### INFORMATION PROVIDED
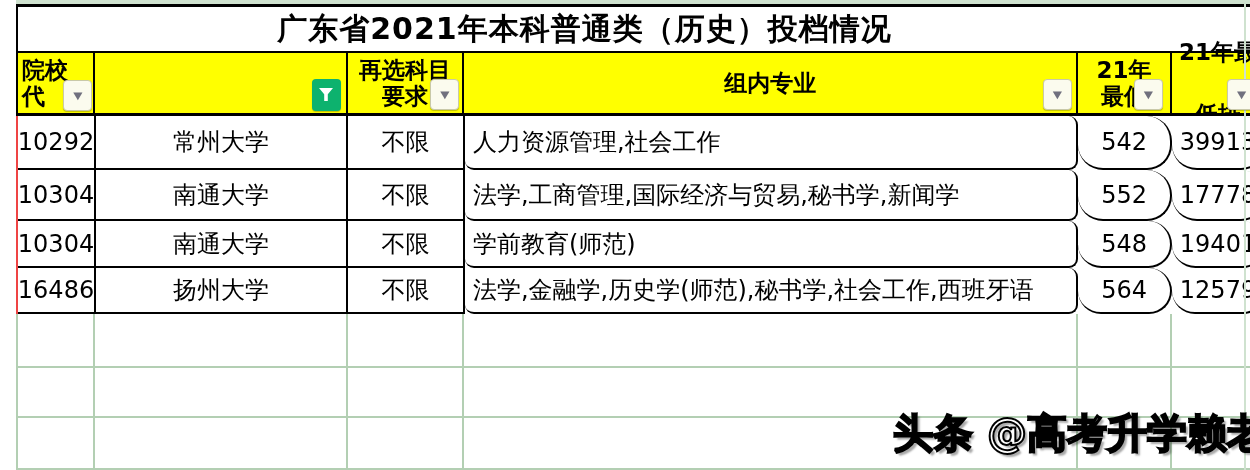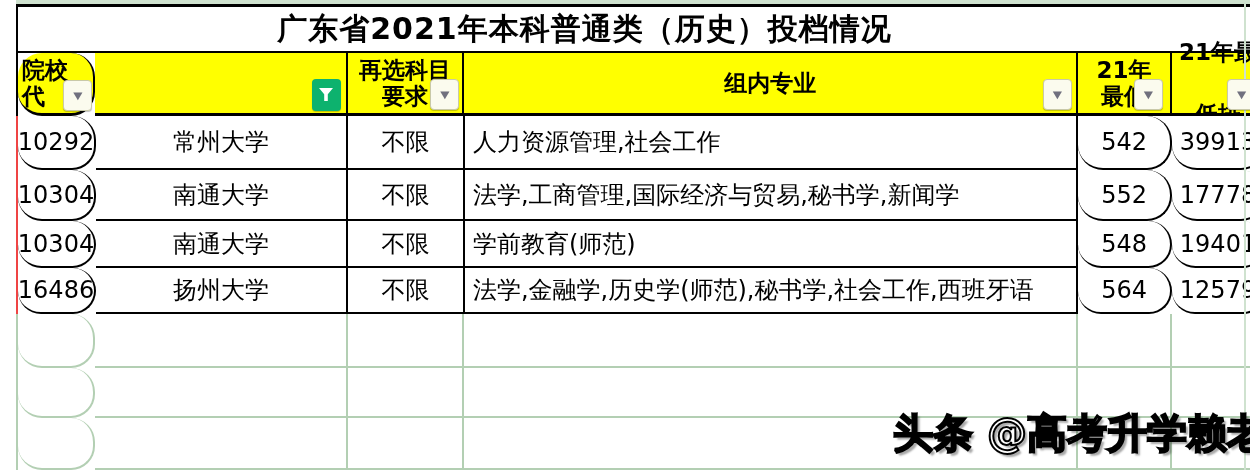--- a/index.html
+++ b/index.html
@@ -14,7 +14,7 @@
   .cell{box-sizing:border-box;position:relative;display:flex;align-items:center;justify-content:center;
         border-right:2px solid #000;border-bottom:2px solid #000;background:#fff;overflow:visible;}
   
-  .c1{width:78px;border-radius:24px;} .c2{width:255px;} .c3{width:118px;} .c4{width:620px;justify-content:flex-start;padding-left:8px;}
+  .c1{width:78px;} .c2{width:255px;} .c3{width:118px;} .c4{width:620px;justify-content:flex-start;padding-left:8px;}
   .c5{width:95px;} .c6{width:95px;border-right:2px solid #cfe2cf;gap:36px;}
   
   .title-row{height:49px;border-left:2px solid #000;border-top:3px solid #000;border-bottom:2px solid #000;

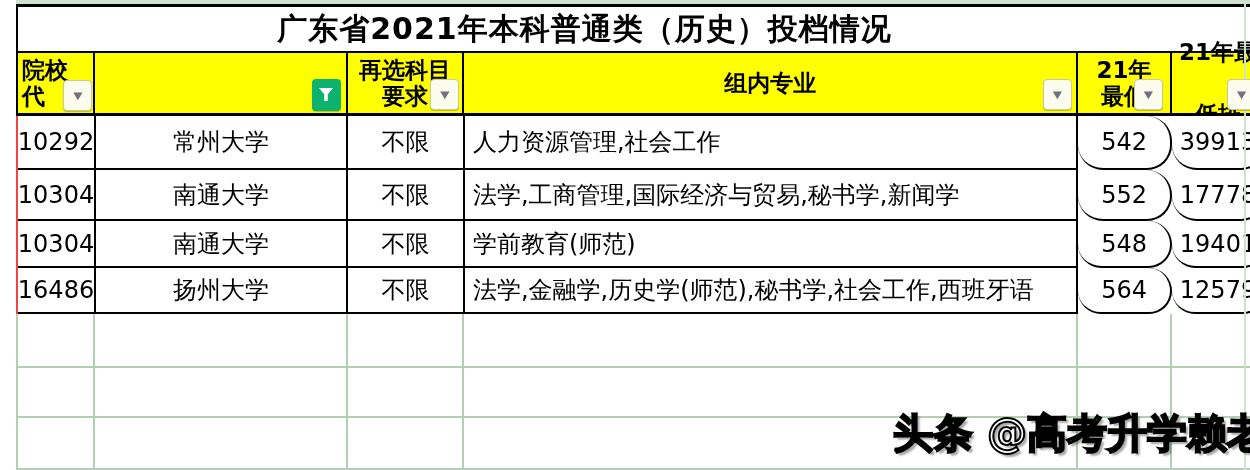--- a/index.html
+++ b/index.html
@@ -32,7 +32,7 @@
   .data-row .cell{font-size:24px;color:#000;}
   .code{font-size:20px;}
   .num{font-size:20px;border-radius:25px;}
-  .majors{font-size:24px;white-space:nowrap;}
+  .majors{font-size:24px;white-space:nowrap;border-radius:9px;}
   [data-majors-color="red"]{color:#ee2b1e;}
   .h54{height:54px;} .h51{height:51px;} .h47{height:47px;} .h46{height:46px;}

### THE TASK
Go through the entries and return each line where the word "data" occurs.

### EXERCISE ANSWER
   .data-row .cell{font-size:24px;color:#000;}
   [data-majors-color="red"]{color:#ee2b1e;}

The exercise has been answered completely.